▶ _What the task requires_
Pull every "shipping" line out of the data below.

───

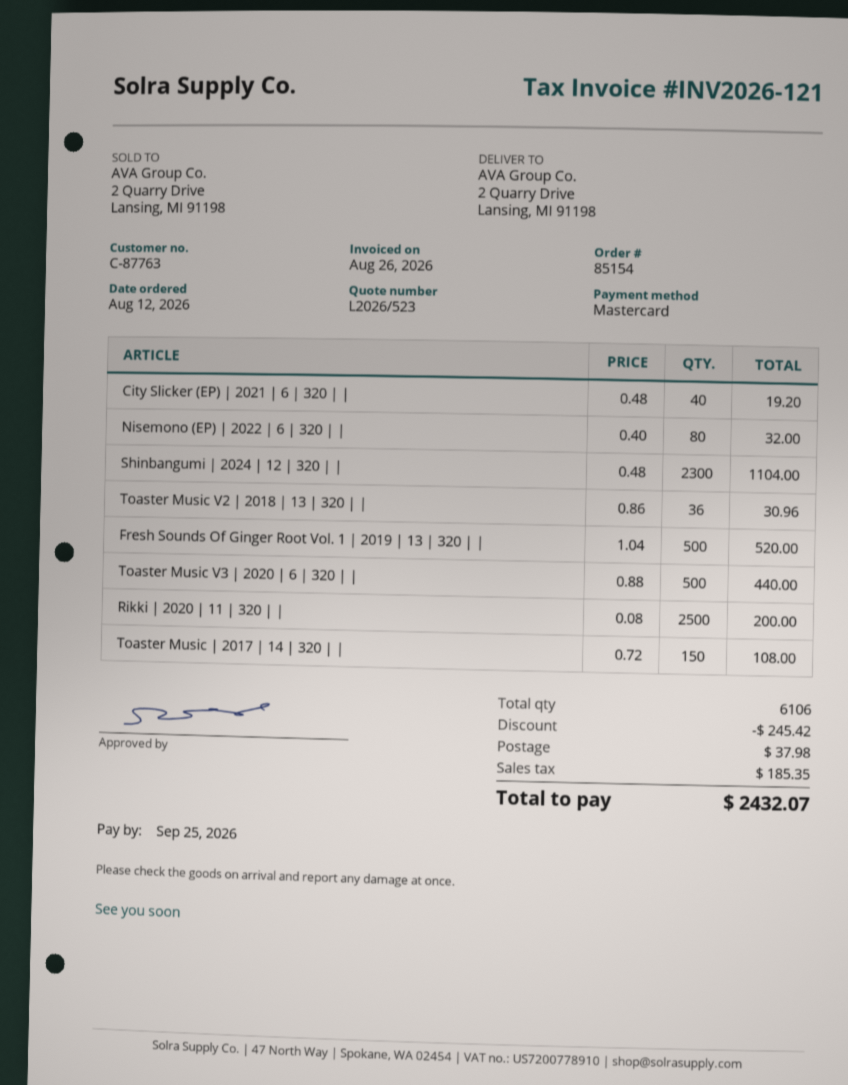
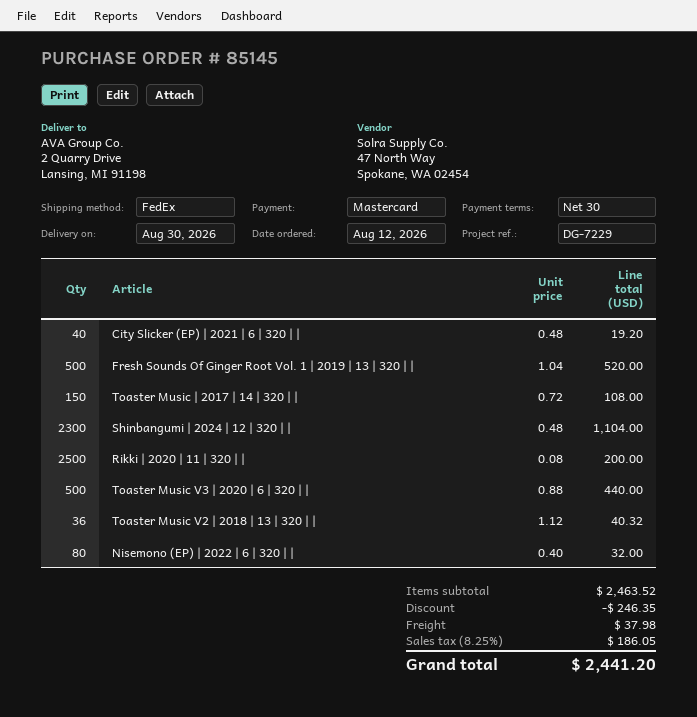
order number: 85154 -> 85145
Toaster Music V2 | 2018 | 13 | 320 | |: 36 x 0.86 = 30.96 -> 36 x 1.12 = 40.32
discount: 245.42 -> 246.35
tax: 185.35 -> 186.05
total: 2432.07 -> 2441.20

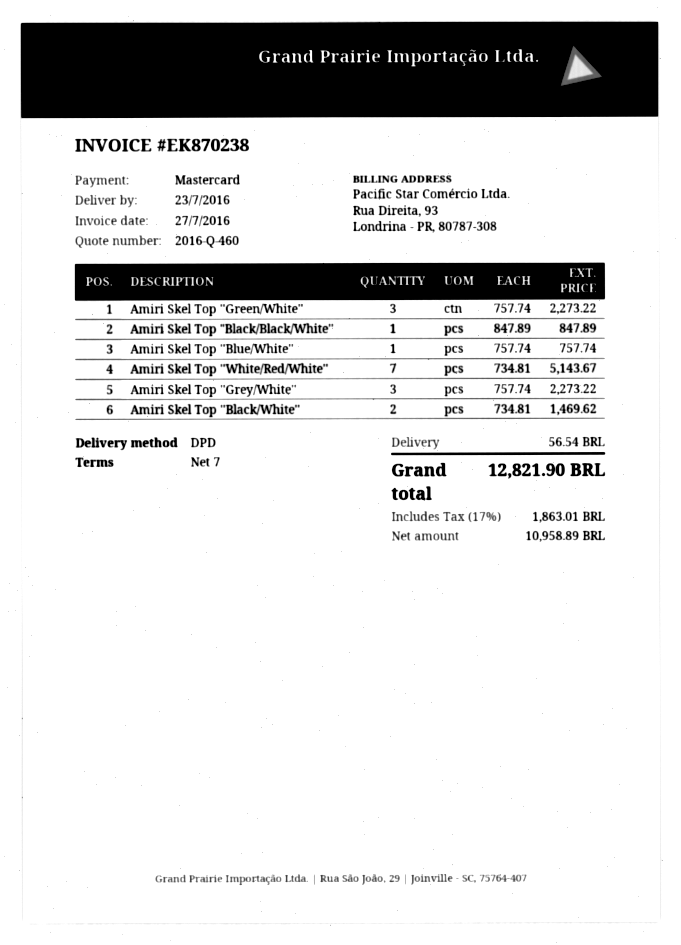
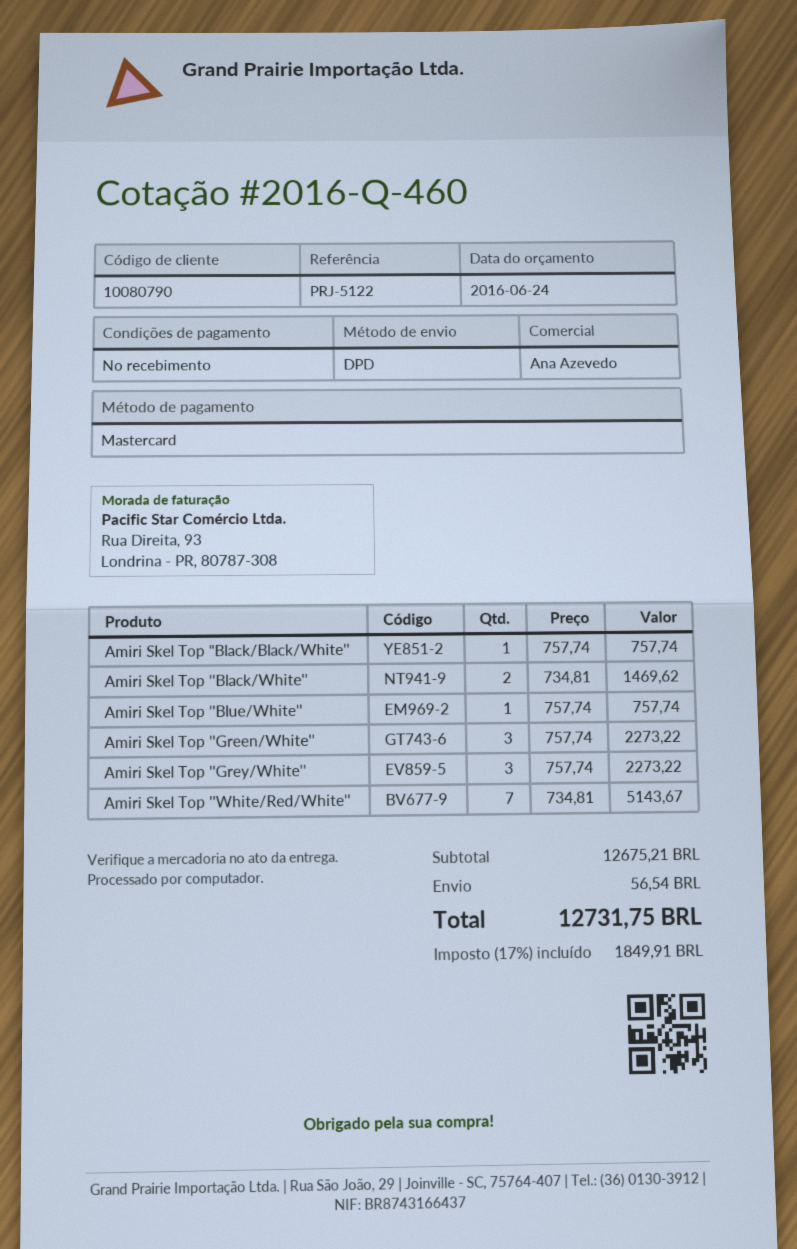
payment terms: 7 days -> on receipt
Amiri Skel Top "Black/Black/White'': 1 x 847.89 = 847.89 -> 1 x 757.74 = 757.74
tax: 17% = 1863.01 -> 17% = 1849.91
total: 12821.90 -> 12731.75

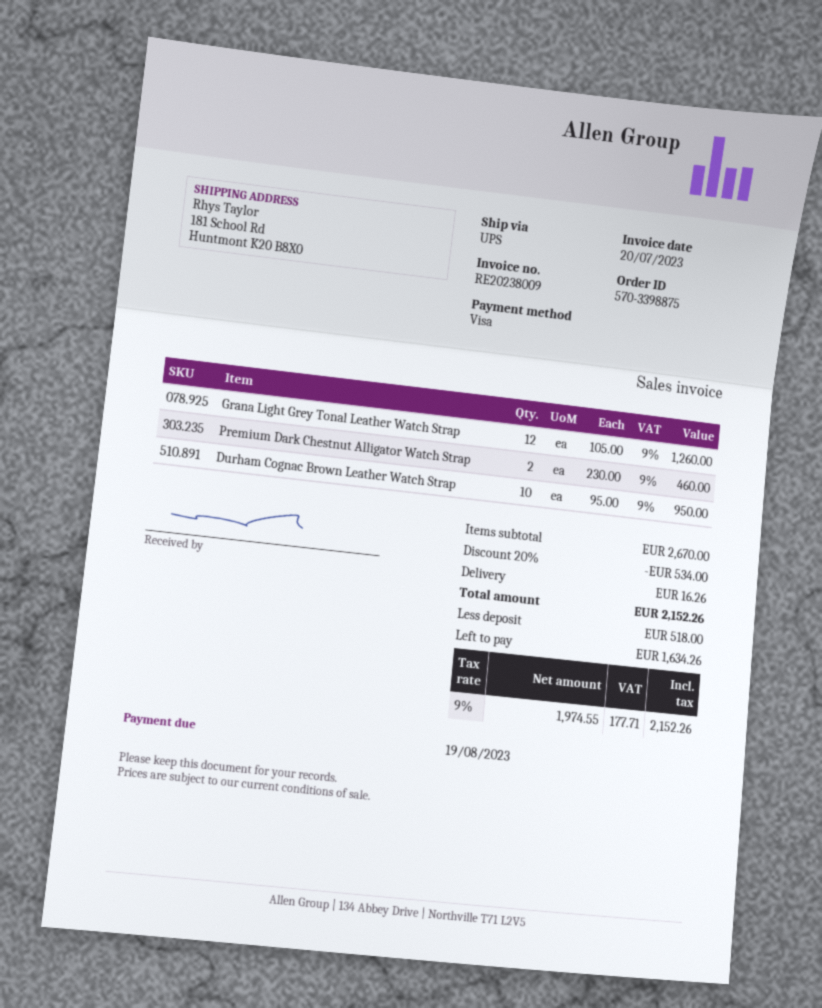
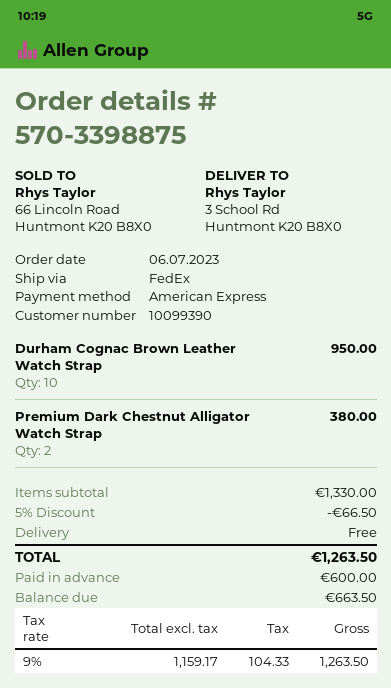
payment method: Visa -> American Express
shipping method: UPS -> FedEx
ship to: 181 School Rd, Huntmont K20 B8X0 -> 3 School Rd, Huntmont K20 B8X0
Grana Light Grey Tonal Leather Watch Strap: 12 for 1260.00 -> none
Premium Dark Chestnut Alligator Watch Strap: 2 for 460.00 -> 2 for 380.00
subtotal: 2670.00 -> 1330.00
discount: 20% = 534.00 -> 5% = 66.50
shipping: 16.26 -> 0.00
net: 1974.55 -> 1159.17
tax: 9% = 177.71 -> 9% = 104.33
total: 2152.26 -> 1263.50
deposit: 518.00 -> 600.00
balance: 1634.26 -> 663.50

───

▶ _Result for this task_
shipping method: UPS -> FedEx
shipping: 16.26 -> 0.00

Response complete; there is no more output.